Impact of Ventricular Assist Device Complications on Posttransplant Survival: An Analysis of the United Network of Organ Sharing Database

Department of Surgery, University of Utah, Salt Lake City, Utah, United States
The Annals of thoracic surgery (Impact Factor: 3.65). 12/2012; 95(3). DOI: 10.1016/j.athoracsur.2012.10.080
Source: PubMed

ABSTRACT BACKGROUND: Although current left ventricular assist device (LVAD) technology has proven more durable than first-generation devices, all mechanical devices are prone to complications that can elevate patient acuity before transplantation. LVAD patients with complications intuitively carry a higher risk profile than other status 1A LVAD patients who are generally stable and use their 30 days of clinically stable status 1A time. We sought to determine if the presence or absence of complications in status 1A LVAD patients at the time of transplant influenced survival after transplant. METHODS: The United Network of Organ Sharing database was retrospectively analyzed for 15,253 patients who were listed status 1A from 1998 to 2008. Survival after transplant survival was compared between patients who were and were not listed for LVAD-related complications. Standard statistical analysis was applied. RESULTS: No survival difference was identified at 1 and 10 years after transplant in patients who had device complications compared with those without complications.
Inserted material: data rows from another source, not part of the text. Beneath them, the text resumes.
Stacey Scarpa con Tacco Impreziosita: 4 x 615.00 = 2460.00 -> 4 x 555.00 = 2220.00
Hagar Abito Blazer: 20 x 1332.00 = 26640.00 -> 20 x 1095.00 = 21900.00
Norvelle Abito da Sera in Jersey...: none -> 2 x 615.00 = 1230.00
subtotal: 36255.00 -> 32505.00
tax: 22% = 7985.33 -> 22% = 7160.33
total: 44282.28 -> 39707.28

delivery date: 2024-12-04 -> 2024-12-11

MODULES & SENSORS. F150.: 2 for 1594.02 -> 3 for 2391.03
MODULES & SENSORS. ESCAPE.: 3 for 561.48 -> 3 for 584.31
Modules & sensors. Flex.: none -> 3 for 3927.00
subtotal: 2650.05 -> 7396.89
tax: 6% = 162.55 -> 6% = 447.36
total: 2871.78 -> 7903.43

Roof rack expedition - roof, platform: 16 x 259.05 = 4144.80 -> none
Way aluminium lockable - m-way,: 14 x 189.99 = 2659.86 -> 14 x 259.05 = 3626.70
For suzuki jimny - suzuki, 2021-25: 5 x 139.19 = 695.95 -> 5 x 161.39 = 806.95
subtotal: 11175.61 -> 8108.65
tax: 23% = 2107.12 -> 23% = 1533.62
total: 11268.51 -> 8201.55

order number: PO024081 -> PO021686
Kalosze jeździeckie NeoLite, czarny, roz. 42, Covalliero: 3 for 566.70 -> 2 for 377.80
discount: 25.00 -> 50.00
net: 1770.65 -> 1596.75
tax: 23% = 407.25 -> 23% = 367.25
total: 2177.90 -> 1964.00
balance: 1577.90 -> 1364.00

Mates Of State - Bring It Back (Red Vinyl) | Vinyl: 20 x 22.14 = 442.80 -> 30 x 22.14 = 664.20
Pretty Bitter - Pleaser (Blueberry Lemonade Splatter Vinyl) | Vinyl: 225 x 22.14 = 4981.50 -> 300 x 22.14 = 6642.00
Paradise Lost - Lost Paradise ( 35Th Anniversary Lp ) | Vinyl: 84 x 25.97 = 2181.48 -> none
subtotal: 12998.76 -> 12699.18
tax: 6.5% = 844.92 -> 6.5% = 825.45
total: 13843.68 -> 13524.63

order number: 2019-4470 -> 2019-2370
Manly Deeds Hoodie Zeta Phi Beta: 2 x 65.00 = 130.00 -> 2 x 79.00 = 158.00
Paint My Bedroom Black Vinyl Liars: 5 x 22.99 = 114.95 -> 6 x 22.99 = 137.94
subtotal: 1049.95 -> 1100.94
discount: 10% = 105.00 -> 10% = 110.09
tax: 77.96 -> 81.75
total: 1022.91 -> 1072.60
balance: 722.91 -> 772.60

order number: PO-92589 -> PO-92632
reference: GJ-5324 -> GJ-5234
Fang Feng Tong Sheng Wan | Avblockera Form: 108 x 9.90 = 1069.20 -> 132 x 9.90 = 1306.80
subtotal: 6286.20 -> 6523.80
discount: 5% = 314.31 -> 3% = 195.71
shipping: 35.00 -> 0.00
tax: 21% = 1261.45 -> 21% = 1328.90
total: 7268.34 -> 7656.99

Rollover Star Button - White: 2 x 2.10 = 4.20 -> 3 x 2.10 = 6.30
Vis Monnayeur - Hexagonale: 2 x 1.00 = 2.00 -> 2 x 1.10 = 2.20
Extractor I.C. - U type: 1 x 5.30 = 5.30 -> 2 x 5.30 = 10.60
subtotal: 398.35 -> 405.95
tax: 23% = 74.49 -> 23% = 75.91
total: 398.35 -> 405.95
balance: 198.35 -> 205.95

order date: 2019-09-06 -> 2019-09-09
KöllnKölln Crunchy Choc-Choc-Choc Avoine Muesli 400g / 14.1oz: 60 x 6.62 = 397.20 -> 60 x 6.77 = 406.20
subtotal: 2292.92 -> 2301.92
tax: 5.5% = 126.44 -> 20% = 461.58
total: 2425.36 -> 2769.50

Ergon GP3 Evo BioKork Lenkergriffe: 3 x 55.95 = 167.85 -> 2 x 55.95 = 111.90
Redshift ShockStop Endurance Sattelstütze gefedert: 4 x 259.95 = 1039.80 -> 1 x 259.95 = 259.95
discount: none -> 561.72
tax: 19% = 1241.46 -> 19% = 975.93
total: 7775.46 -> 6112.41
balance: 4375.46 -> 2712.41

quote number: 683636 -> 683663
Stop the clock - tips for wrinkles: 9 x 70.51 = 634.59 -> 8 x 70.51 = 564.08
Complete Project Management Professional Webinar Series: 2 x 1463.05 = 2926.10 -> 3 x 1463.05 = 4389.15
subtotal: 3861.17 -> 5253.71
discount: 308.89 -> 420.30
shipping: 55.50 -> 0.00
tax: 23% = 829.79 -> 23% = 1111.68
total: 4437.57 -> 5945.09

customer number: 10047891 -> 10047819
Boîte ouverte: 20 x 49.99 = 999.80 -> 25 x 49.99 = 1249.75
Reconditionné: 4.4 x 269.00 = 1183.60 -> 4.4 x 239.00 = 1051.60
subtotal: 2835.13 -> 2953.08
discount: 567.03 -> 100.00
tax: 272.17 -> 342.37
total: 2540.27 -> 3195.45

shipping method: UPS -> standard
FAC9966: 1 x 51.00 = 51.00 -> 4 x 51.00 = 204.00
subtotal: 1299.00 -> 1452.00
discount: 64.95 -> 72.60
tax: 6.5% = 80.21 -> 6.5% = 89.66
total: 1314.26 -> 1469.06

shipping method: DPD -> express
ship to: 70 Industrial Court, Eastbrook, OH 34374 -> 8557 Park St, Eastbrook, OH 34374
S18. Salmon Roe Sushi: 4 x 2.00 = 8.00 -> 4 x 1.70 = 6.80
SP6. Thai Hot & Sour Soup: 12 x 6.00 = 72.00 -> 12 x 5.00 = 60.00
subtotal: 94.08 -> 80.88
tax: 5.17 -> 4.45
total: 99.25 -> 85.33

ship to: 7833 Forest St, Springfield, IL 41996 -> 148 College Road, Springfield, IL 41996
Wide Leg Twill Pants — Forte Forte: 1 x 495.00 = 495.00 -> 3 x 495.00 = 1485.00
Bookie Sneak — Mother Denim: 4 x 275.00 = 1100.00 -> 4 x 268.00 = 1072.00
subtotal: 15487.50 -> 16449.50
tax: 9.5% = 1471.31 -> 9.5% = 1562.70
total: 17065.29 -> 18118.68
Of the five complication entries (thromboembolism, infection, malfunction, malignant arrhythmia, and other), only device infection increased mortality risk compared with noncomplicated patients (39% at 1 year, 30% at 10 years, p < 0.01). CONCLUSIONS: Long-term outcomes are generally not affected by the status 1A listing criteria for patients bridged to transplant with LVADs. However, the subset of patients with device infection had worse 1-year and 10-year posttransplant survival. Bridge to transplant patients, despite serious device-related complications, still have excellent transplant outcomes.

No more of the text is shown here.